Detected change data:
+ + + + +

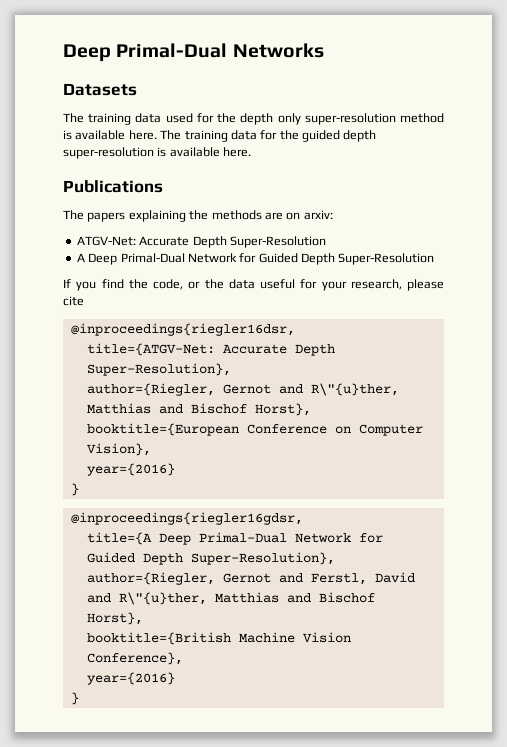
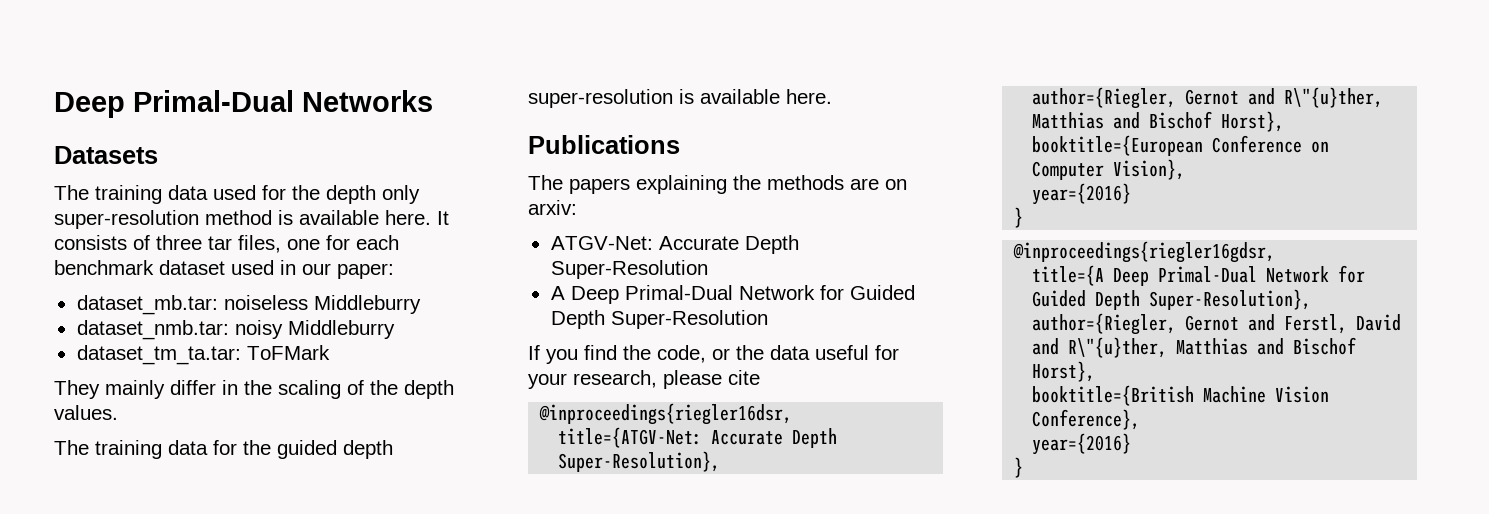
- The training data used for the depth only super-resolution method is available here. The training data for the guided depth super-resolution is available here.
+ The training data used for the depth only super-resolution method is available here. It consists of three tar files, one for each benchmark dataset used in our paper:
+ dataset_mb.tar: noiseless Middleburry
+ dataset_nmb.tar: noisy Middleburry
+ dataset_tm_ta.tar: ToFMark
+ They mainly differ in the scaling of the depth values.
+ The training data for the guided depth super-resolution is available here.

+ + + + +

#### The task:
Filter the entries by the string "depth" and copy each matching line.

#### Result of the exercise:
- The training data used for the depth only super-resolution method is available here. The training data for the guided depth super-resolution is available here.
+ The training data used for the depth only super-resolution method is available here. It consists of three tar files, one for each benchmark dataset used in our paper:
+ They mainly differ in the scaling of the depth values.
+ The training data for the guided depth super-resolution is available here.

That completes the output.